- Born: Imad Al-Rashid Sabri 16 October 1914 Chouriwalan, Delhi
- Died: 13 October 1988 (aged 73) Delhi
- Occupation: Journalism
- Years active: 50 years
- Known for: journalism and politics
- Notable work: History of Journalism in Urdu, History of Crime and Punishment, Jaal of Farangiyas, with Subhash Chandrapos

= Imdad Sabri =

Indian journalist

Imdad al-Rashid Sabri (16 October 1914 – 13 October 1988) was an Indian journalist, Councilor and former elected Deputy Governor of Delhi (Deputy Mayor).

== Early life ==
Imdad Sabri was born on 16 October 1914, in Chouriwalan, Delhi. His father Ashraf-ul-Haq Sabri was a scholar, he worked with Haji [Amdadullah Muhajir Makki] and Rashid Ahmad Ganguhi. So he combined the names of both personalities in the name of his son "Imdad al-Rashid Sabri".

== Academic and political life ==
Imdad Sabri was a journalist and writer. In his History of Urdu Journalism, he wrote a comprehensive history of journalism in three volumes. He also wrote many other books on various topics. He was the editor of several newspapers and magazines. He was the editor of Shaheeruddin Ashraf's weekly Mashhadah for years. Delhi's wall journalism i.e. publishing posters and pasting them overnight, was a hobby.

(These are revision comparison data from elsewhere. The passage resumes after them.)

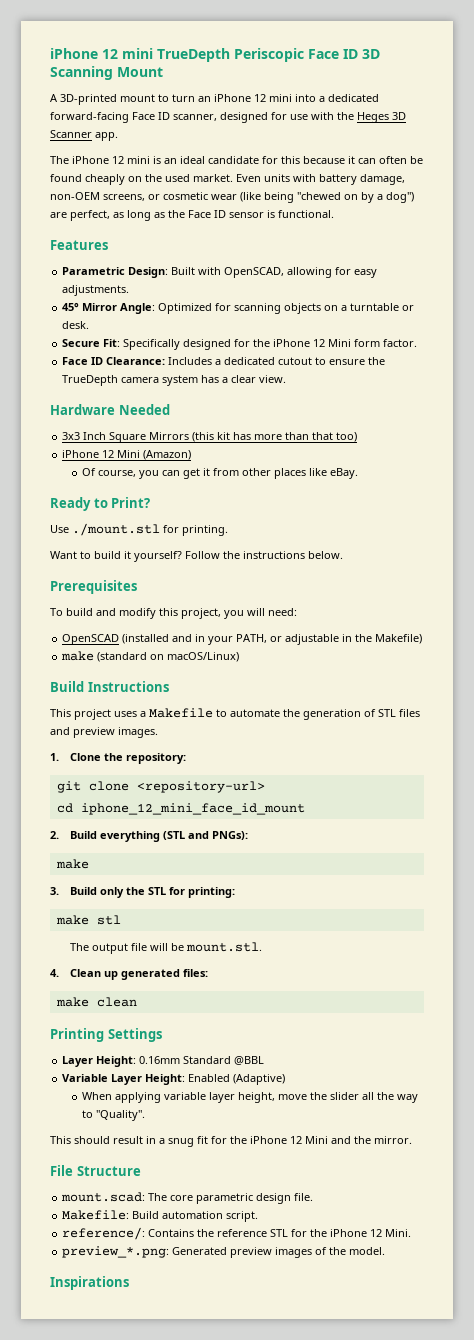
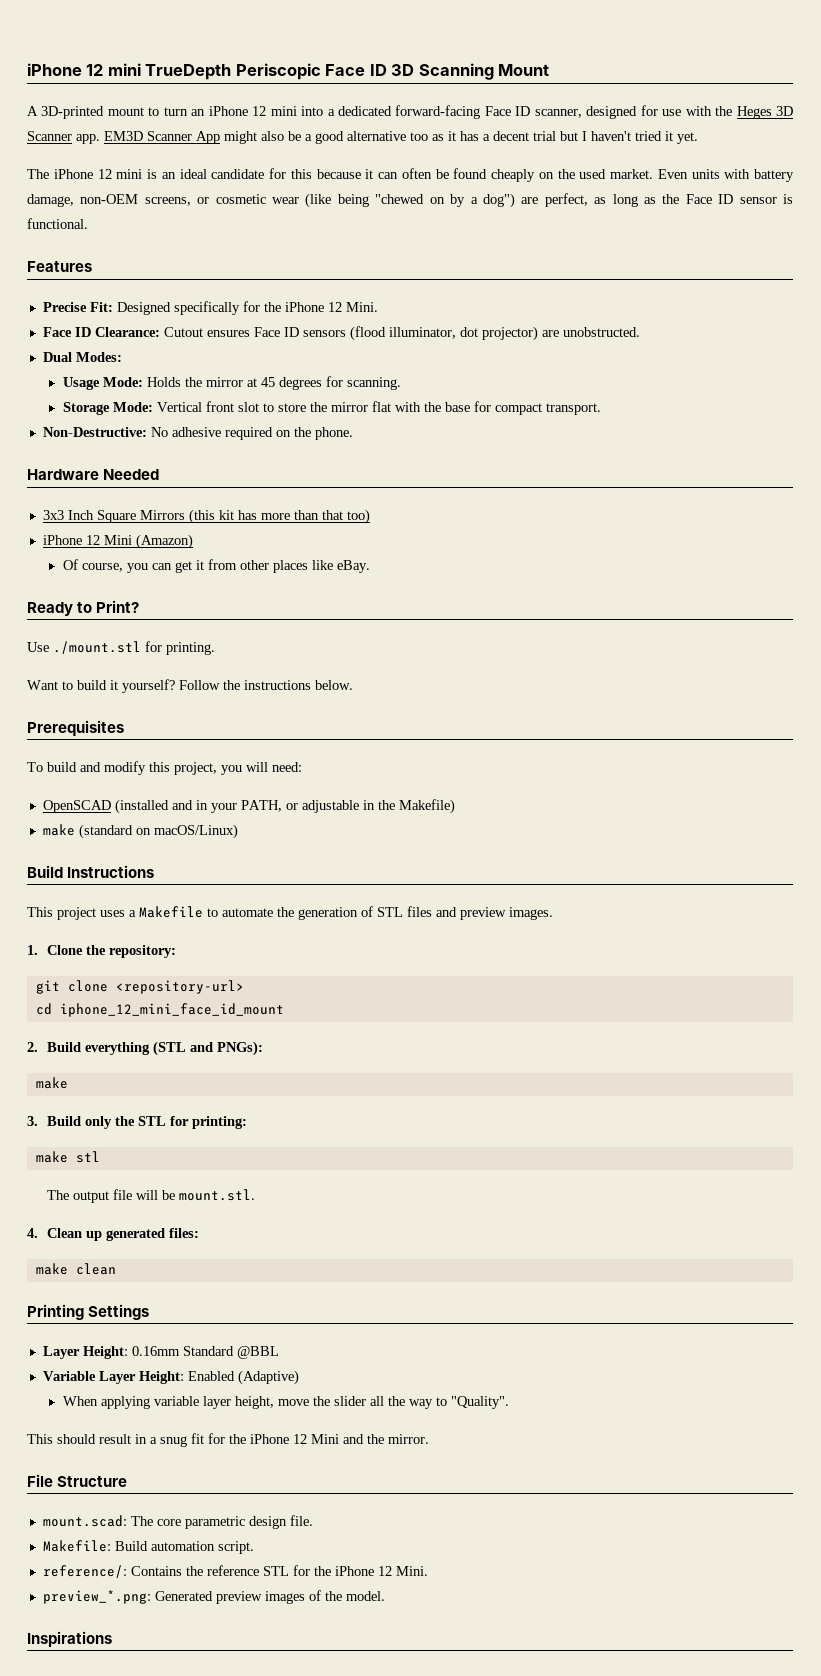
+ EM3D Scanner App might also be a good alternative too as it has a decent trial but I haven't tried it yet.
- Parametric Design: Built with OpenSCAD, allowing for easy adjustments.
- 45° Mirror Angle: Optimized for scanning objects on a turntable or desk.
- Secure Fit: Specifically designed for the iPhone 12 Mini form factor.
+ Precise Fit: Designed specifically for the iPhone 12 Mini.
- Face ID Clearance: Includes a dedicated cutout to ensure the TrueDepth camera system has a clear view.
+ Face ID Clearance: Cutout ensures Face ID sensors (flood illuminator, dot projector) are unobstructed.
+ Dual Modes:
+ Usage Mode: Holds the mirror at 45 degrees for scanning.
+ Storage Mode: Vertical front slot to store the mirror flat with the base for compact transport.
+ Non-Destructive: No adhesive required on the phone.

His posters were unique and effective in terms of language and expression.

With academic taste, he also entered the field of politics and participated in several elections and won twice, including as Deputy Mayor of Delhi in 1977. He also held the post of Deputy Commissioner of Delhi Corporation.

== Personal life ==
Imdad Sabri has two sons, Sharaf Sabri and Ahmed Sabri.

== Authors ==
===Books===
Imdad Sabri authored dozens of books, some of which are as follows:

| Title (Urdu) | Translated Title |
|---|---|
| تاریخ صحافت اردو (تین جلدوں میں) | History of Urdu Journalism (in three volumes) |
| تاریخ جرم و سزا (تین جلدوں میں) | History of Crime and Punishment (in three volumes) |
| فرنگیوں کا جال | The trap of the fringes |
| داستان پرغم | Narrative Purgham |
| تاریخ آزاد ہند فوج | History of Independent Indian Army |
| نیتاجی سبھاش چندربوس کے ساتھ | With Netaji Subhash Chandra Bose |
| سبھاش بابو کی تقریر | Speech by Subhash Babu |
| آزاد ہند فوج کا البم | Azad Hind Fauj album |
| 1857ء کے مجاہد شعرا | Mujahid poets of 1857 |
| 1857ء کے غدار شعرا | Traitor poets of 1857 |
| حاجی امداد اللہ اور ان کے خلفا | Haji Imdadullah and his successors |
| رسول خدا کا دشمنوں سے سلوک | Messenger of God's treatment of enemies |
| رسول خدا کی غریبوں سے محبت | The Messenger of God's love for the poor |
| فیضان رحمت | Faizan Rahmat |
| دہلی کی یادگار شخصیتیں | Memorable personalities of Delhi |
| دہلی کے قدیم مدارس اور مدرّس | Ancient Madrasahs and Madrasas of Delhi |
| سیاسی رہنماؤں کی مائیں اور بیویاں | Mothers and wives of political leaders |
| اللہ کے گھر میں بار بار حاضری | Frequent attendance at the house of Allah |
| اخبار مخبر عالم مرادآباد اور تحریک آزادی | Mokhbar Alam Moradabad Newspaper and Azadi Movement |
| آثار رحمت | Artifacts of Mercy |
| جنوبی افریقہ کے اردو شاعر | Urdu Poets of South Africa |
| روح صحافت | The Spirit of Journalism |
| روزنامچی | Roznamche |

===Notable works===
"Tarikh-e-Sahafat-e-Urdu" (تاریخ صحافت اردو) or "History of Urdu Journalism," is considered one of the most comprehensive works for Urdu Journalist.

== Death ==
On 13 October 1988, after being ill for some time, he died in Delhi at the age of 74 and was buried in Mehndiyan cemetery.